When completing your repetitions, work hard to ensure you never have a moment of non-tensed “rest” during your sets. When you’re training legs with squats, you naturally pause for a moment at the top of the repetition to catch your breath and prepare for the next repetition.  On the bench press, you always lock out after each repetition, to give your chest a moment without tension to ensure you’re strong enough for the next repetition.  When it comes to training abdominals, you want the opposite to be true! You’re not going to be crushed beneath an insanely heavy bodyweight crunch, are you?  It’s time to KEEP continual tension upon your abdominals for the duration of every set.  This means you’ll never fully ‘lock out’ and get that sweet moment of rest during each set. Instead, you’ll pause at 95% on the positive movement, and 95% on the retreating negative portion of the exercise. As a result, you’ll enjoy 45 to 90 seconds of continual abdominal stimulation with every set, which will lead to faster gains from more effective and efficient workouts!

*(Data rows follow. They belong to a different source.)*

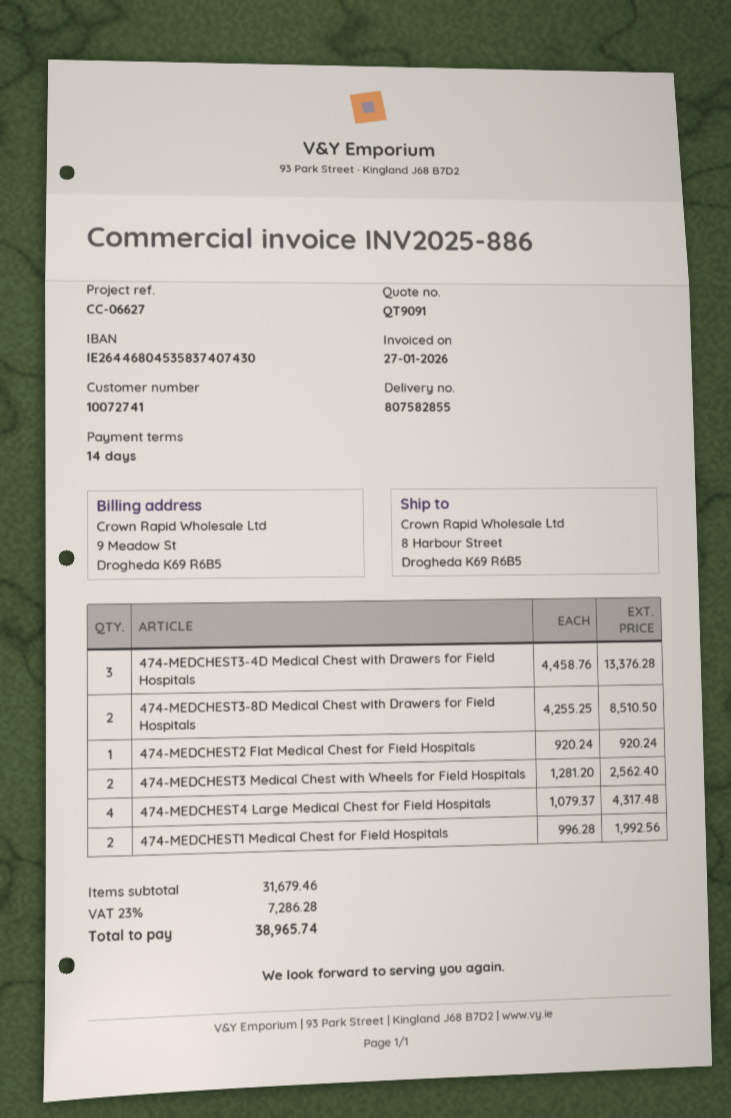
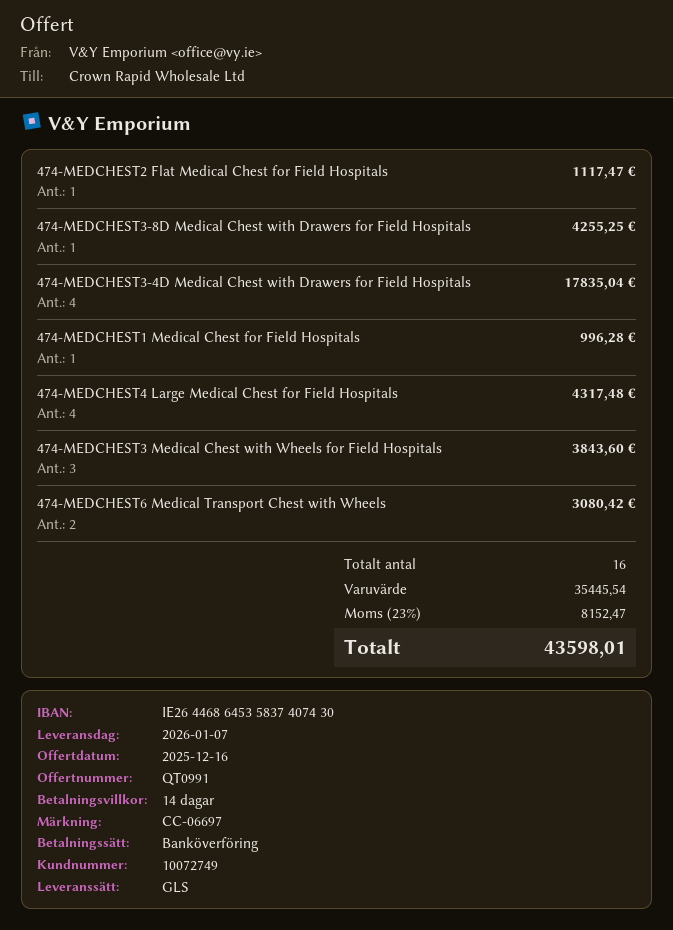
quote number: QT9091 -> QT0991
customer number: 10072741 -> 10072749
reference: CC-06627 -> CC-06697
bank account: IE26446804535837407430 -> IE26446864535837407430
474-MEDCHEST3-4D Medical Chest with Drawers for Field Hospitals: 3 for 13376.28 -> 4 for 17835.04
474-MEDCHEST3-8D Medical Chest with Drawers for Field Hospitals: 2 for 8510.50 -> 1 for 4255.25
474-MEDCHEST2 Flat Medical Chest for Field Hospitals: 1 for 920.24 -> 1 for 1117.47
474-MEDCHEST3 Medical Chest with Wheels for Field Hospitals: 2 for 2562.40 -> 3 for 3843.60
474-MEDCHEST1 Medical Chest for Field Hospitals: 2 for 1992.56 -> 1 for 996.28
474-MEDCHEST6 Medical Transport Chest with Wheels: none -> 2 for 3080.42
subtotal: 31679.46 -> 35445.54
tax: 23% = 7286.28 -> 23% = 8152.47
total: 38965.74 -> 43598.01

Building an amazing 6-pack goes way beyond your training. Yes, training matters a great deal, and we’ve just broken down some ways to make your training more efficient.  But alone, it is not enough.  You have to be lean if you want your abs to show. Take your fat-burning supplements, eat clean, drink lots of water, and get plenty of rest. Keep your immune system strong and make healthy choices in terms of everything you do. Let your abdominals evolve to reflect the healthy lifestyle in which you engage, and the results will speak for themselves.  Good luck!